Others: Stackless 2.6.4 MongoDB 1.2

Everything works normally when it is saved for about 3 million. Both the CPU, memory, and insertion speed are good. There may be 8-entries/second. The test results are basically the same as those in the previous notebook. In the future, the memory consumption will soar and the insertion speed will also decrease. The CPU usage reaches 5 million at around 40%, and the memory consumption reaches 2.1 GB. It seems that the speed and efficiency have increased when the second 2G data file is generated. The stored results are not satisfactory.

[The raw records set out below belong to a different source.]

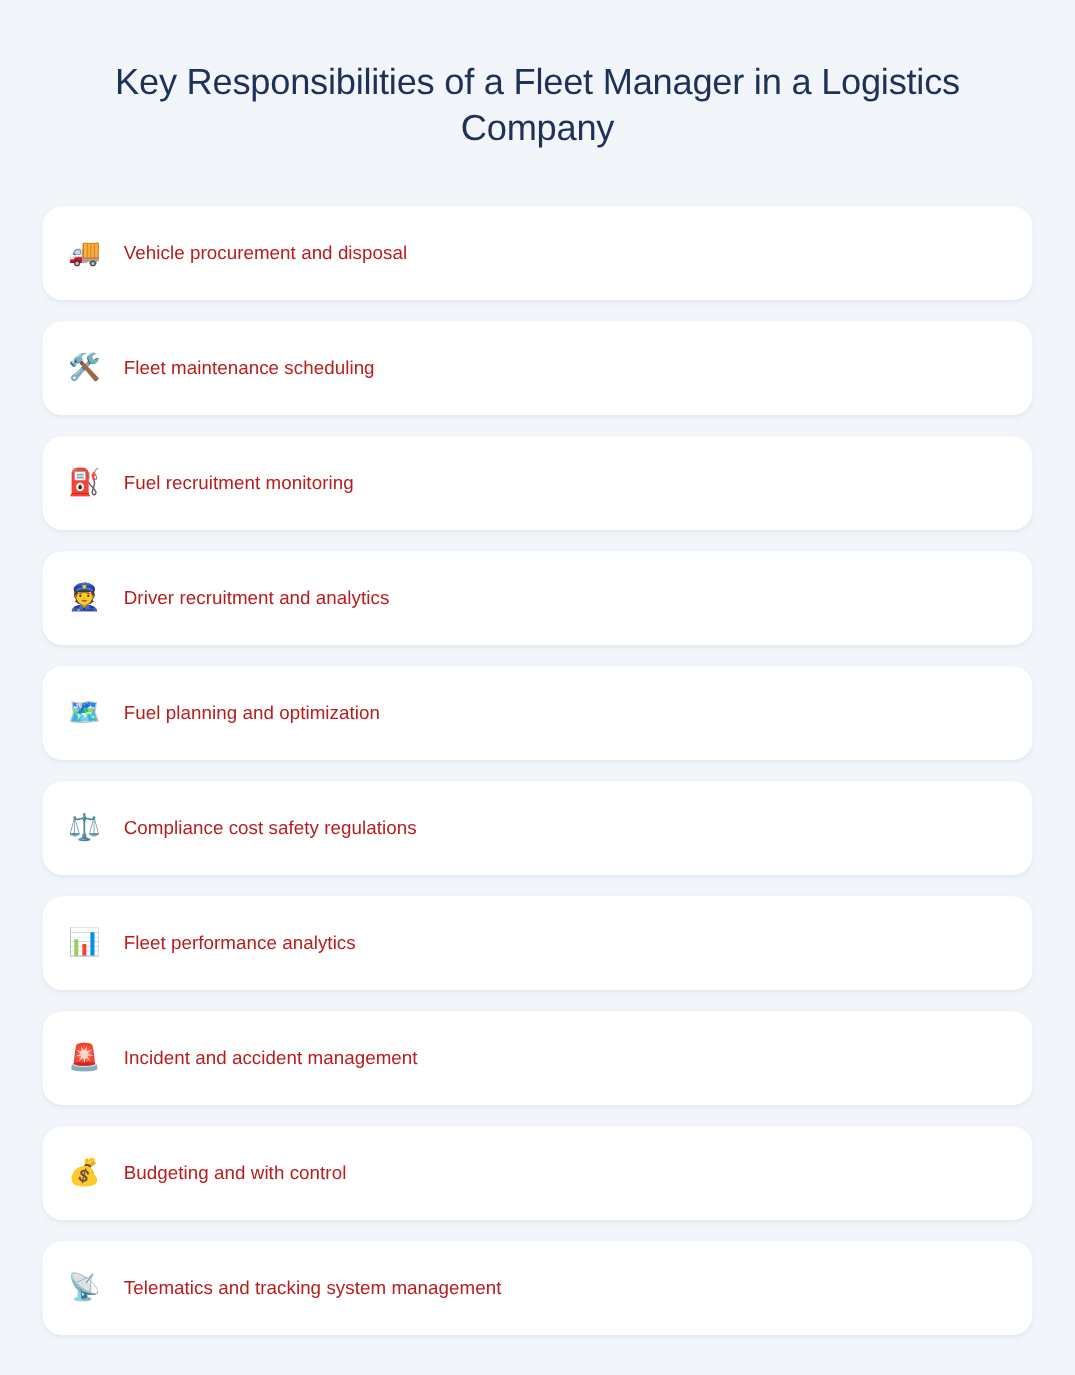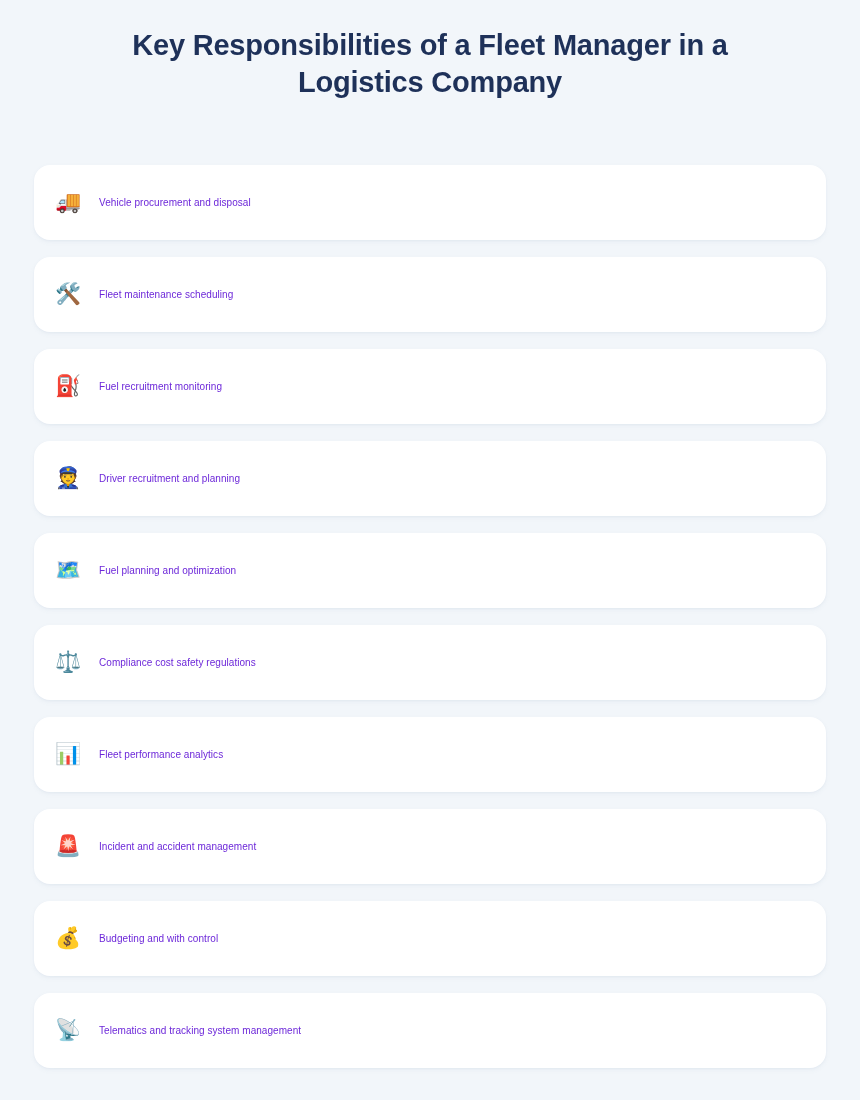--- a/index.html
+++ b/index.html
@@ -23,12 +23,12 @@
   }
   .page-title {
     margin: 0;
-    padding: 27px 72px 0 72px;
+    padding: 48px 72px 0 72px;
     text-align: center;
     color: #1e3159;
     font-size: 29px;
     line-height: 37px;
-    font-weight: bold;
+    font-weight: normal;
     letter-spacing: -0.2px;
   }
   .list {

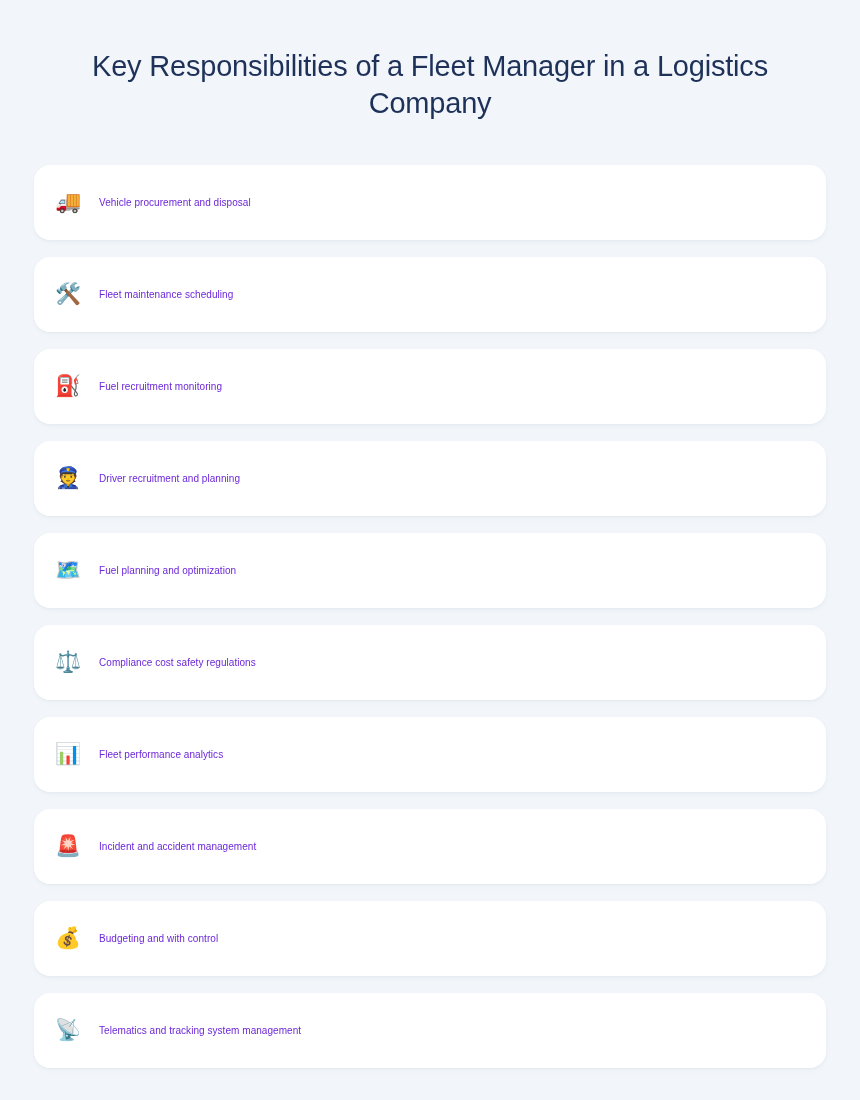--- a/index.html
+++ b/index.html
@@ -65,8 +65,8 @@
     font-family: "DejaVu Sans", sans-serif;
   }
   .card-label {
-    font-size: 10px;
-    color: #6d28d9;
+    font-size: 15px;
+    color: #b91c1c;
     line-height: 20px;
     padding-left: 14px;
     letter-spacing: 0.05px;

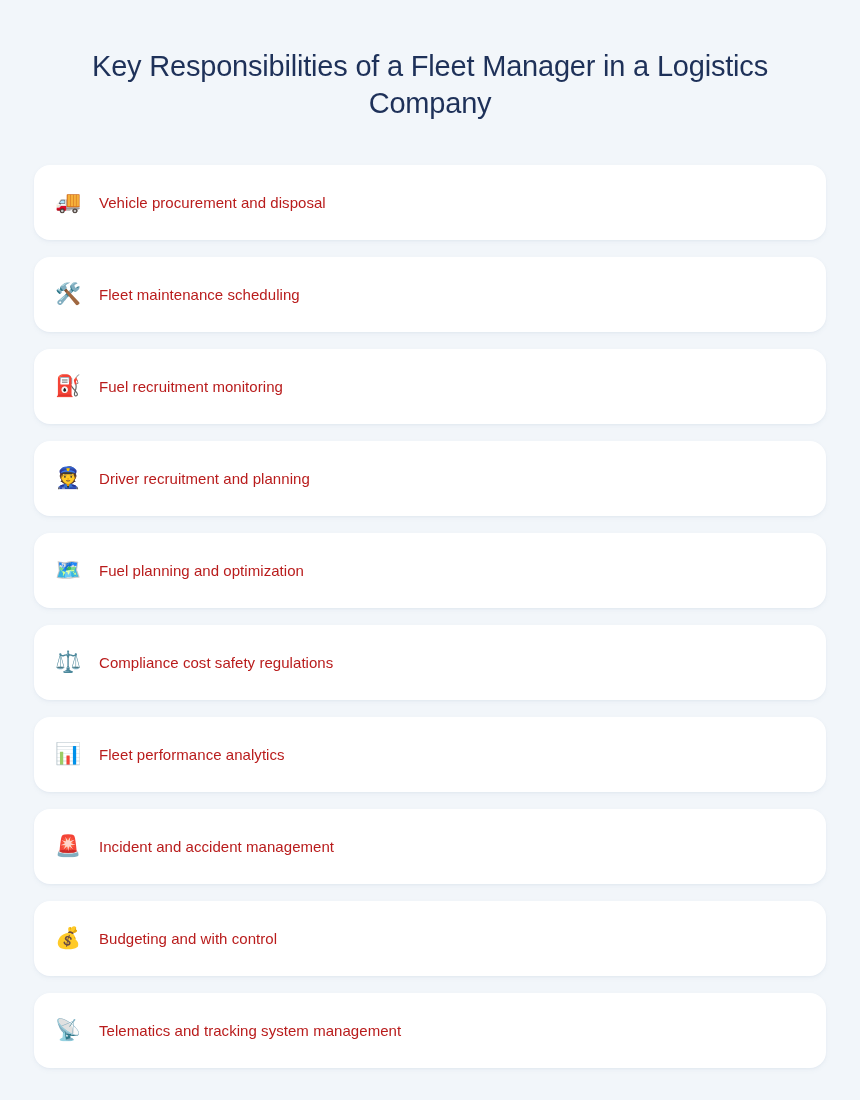--- a/index.html
+++ b/index.html
@@ -92,7 +92,7 @@
       </li>
       <li class="card">
         <span class="card-icon">👮</span>
-        <span class="card-label">Driver recruitment and planning</span>
+        <span class="card-label">Driver recruitment and analytics</span>
       </li>
       <li class="card">
         <span class="card-icon">🗺️</span>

I tested 10 million data again in my notebook, and the speed is much higher than the above 6.71 million. There are two initial issues that may affect performance and speed:

  1. File System differences. The notebook is a Ubuntu 9.10, ext4 system. Search for the differences between ext3 and ext4 in reading and writing large files.

  2. Regular Expression matching. Single Row Operations are extracted by matching. There should be room for optimization on large files.

Original article address: Python (Stackless) + MongoDB Apache Log (2G) analysis, thanks to the original author for sharing.

Contact Us

The content source of this page is from Internet, which doesn't represent Alibaba Cloud's opinion; products and services mentioned on that page don't have any relationship with Alibaba Cloud. If the content of the page makes you feel confusing, please write us an email, we will handle the problem within 5 days after receiving your email.

If you find any instances of plagiarism from the community, please send an email to: info-contact@alibabacloud.com and provide relevant evidence. A staff member will contact you within 5 working days.

A Free Trial That Lets You Build Big!

Start building with 50+ products and up to 12 months usage for Elastic Compute Service

  • Sales Support

    1 on 1 presale consultation

  • After-Sales Support

    24/7 Technical Support 6 Free Tickets per Quarter Faster Response

  • Alibaba Cloud offers highly flexible support services tailored to meet your exact needs.